Repeat verbatim each line from the line with "html: <div> <p>Integrate" to the end of the entries. Pictures do not belong in the copy.

Supplied entries:
┄┄┄┄┄┄┄┄┄┄

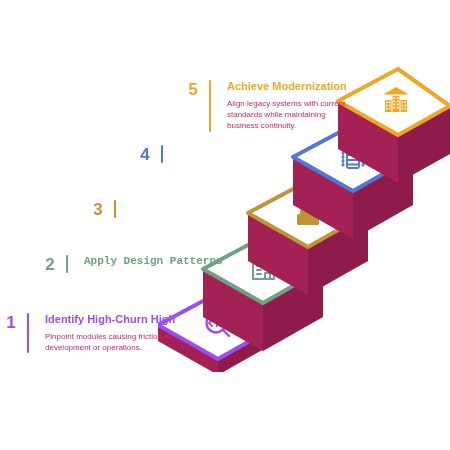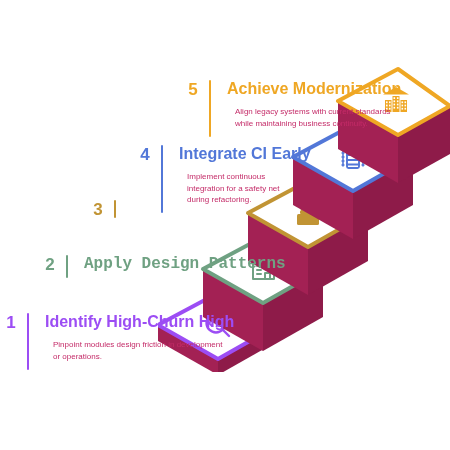"Achieve Modernization" .step-title { font-size: 16px -> 11px }
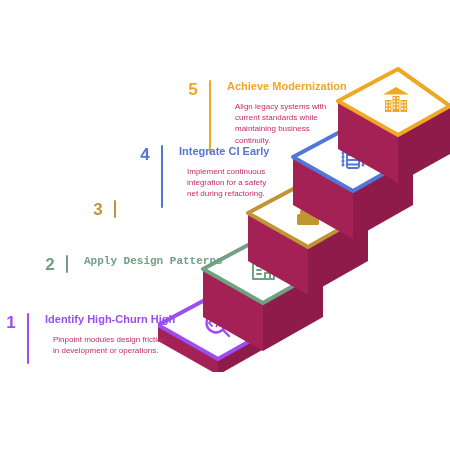"Align legacy systems with current" .step-desc { margin: 8px -> 0 }
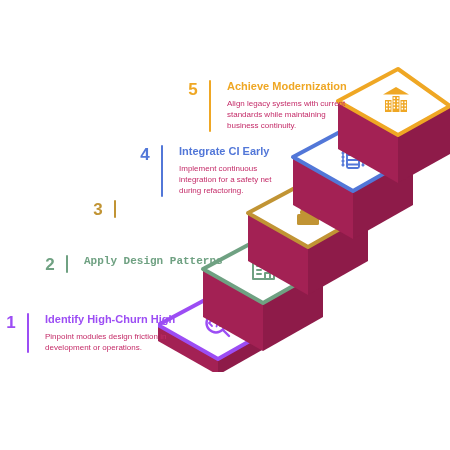"Integrate CI Early" div.step-body { html: <div> <p>Integrate CI Early</p> <p>Implement continuous integration for a safety net during refactoring.</p> </div> -> none }
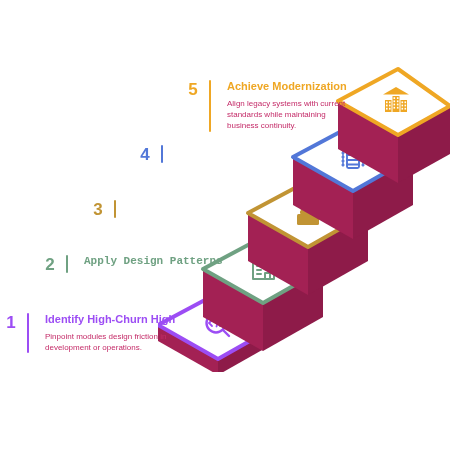"Pinpoint modules design friction in" p.step-desc { text: design -> causing }
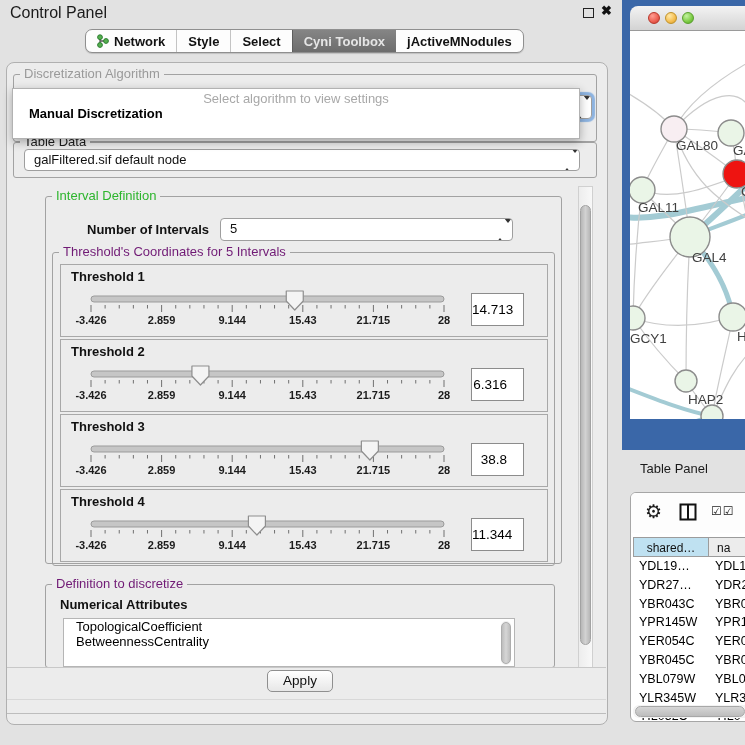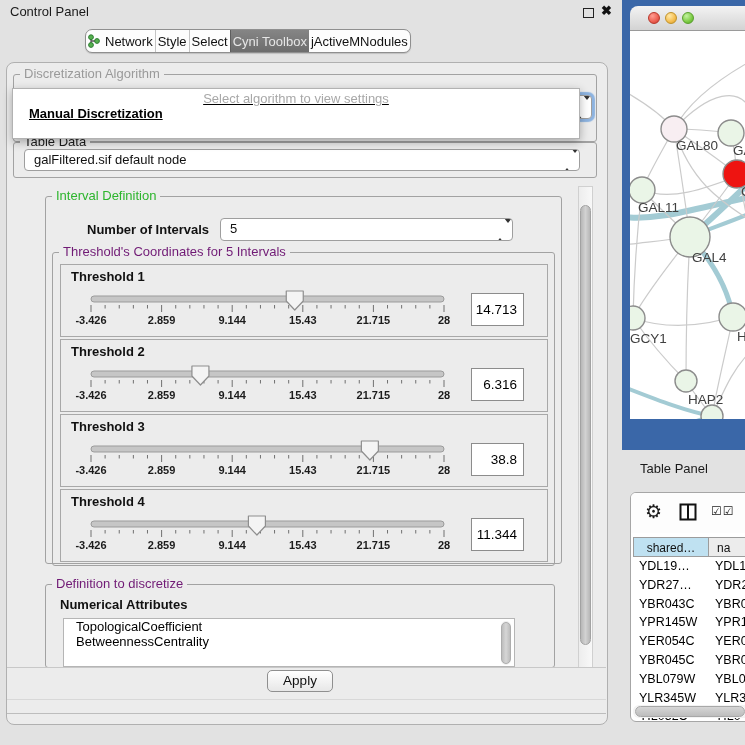"Control Panel" .cp-title { font-size: 13px -> 16px }
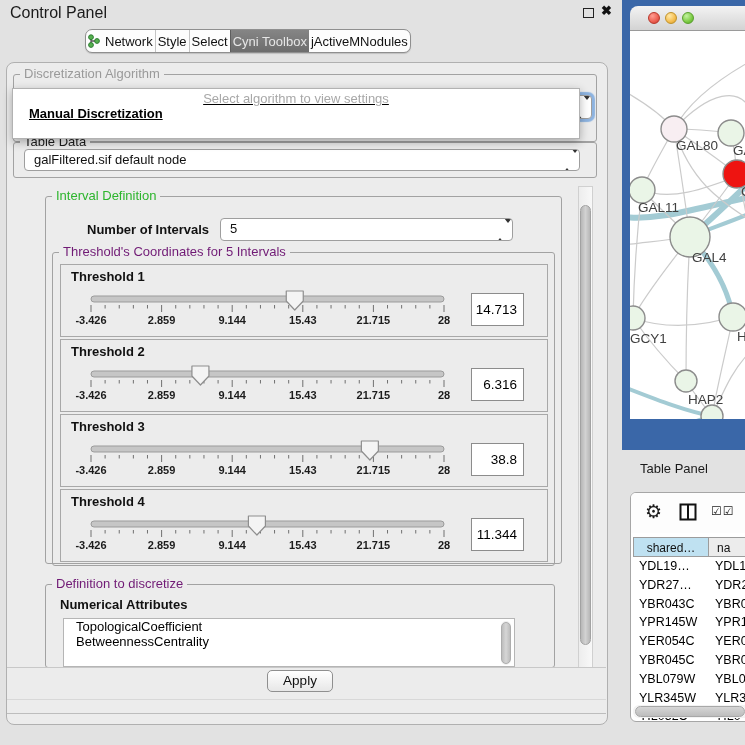"Network" .tab { font-weight: 400 -> 700; padding: 0 2px -> 0 11px }
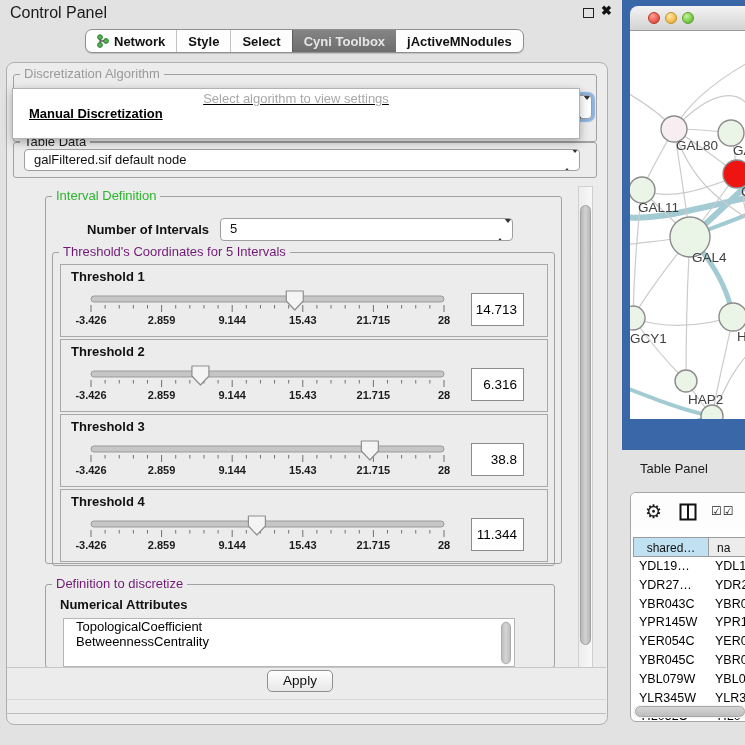"Select algorithm to view settings" .popup { text-decoration: underline -> none }
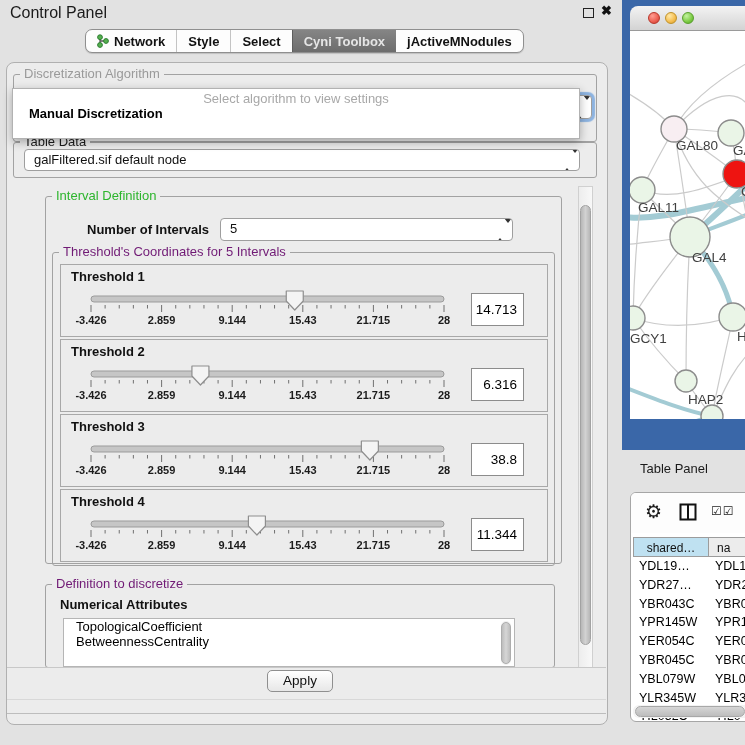"14.713" .tval { padding-right: 6px -> 16px }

┄┄┄┄┄┄┄┄┄┄

Response below:
"Integrate CI Early" div.step-body { html: <div> <p>Integrate CI Early</p> <p>Implement continuous integration for a safety net during refactoring.</p> </div> -> none }
"Pinpoint modules design friction in" p.step-desc { text: design -> causing }
"Control Panel" .cp-title { font-size: 13px -> 16px }
"Network" .tab { font-weight: 400 -> 700; padding: 0 2px -> 0 11px }
"Select algorithm to view settings" .popup { text-decoration: underline -> none }
"14.713" .tval { padding-right: 6px -> 16px }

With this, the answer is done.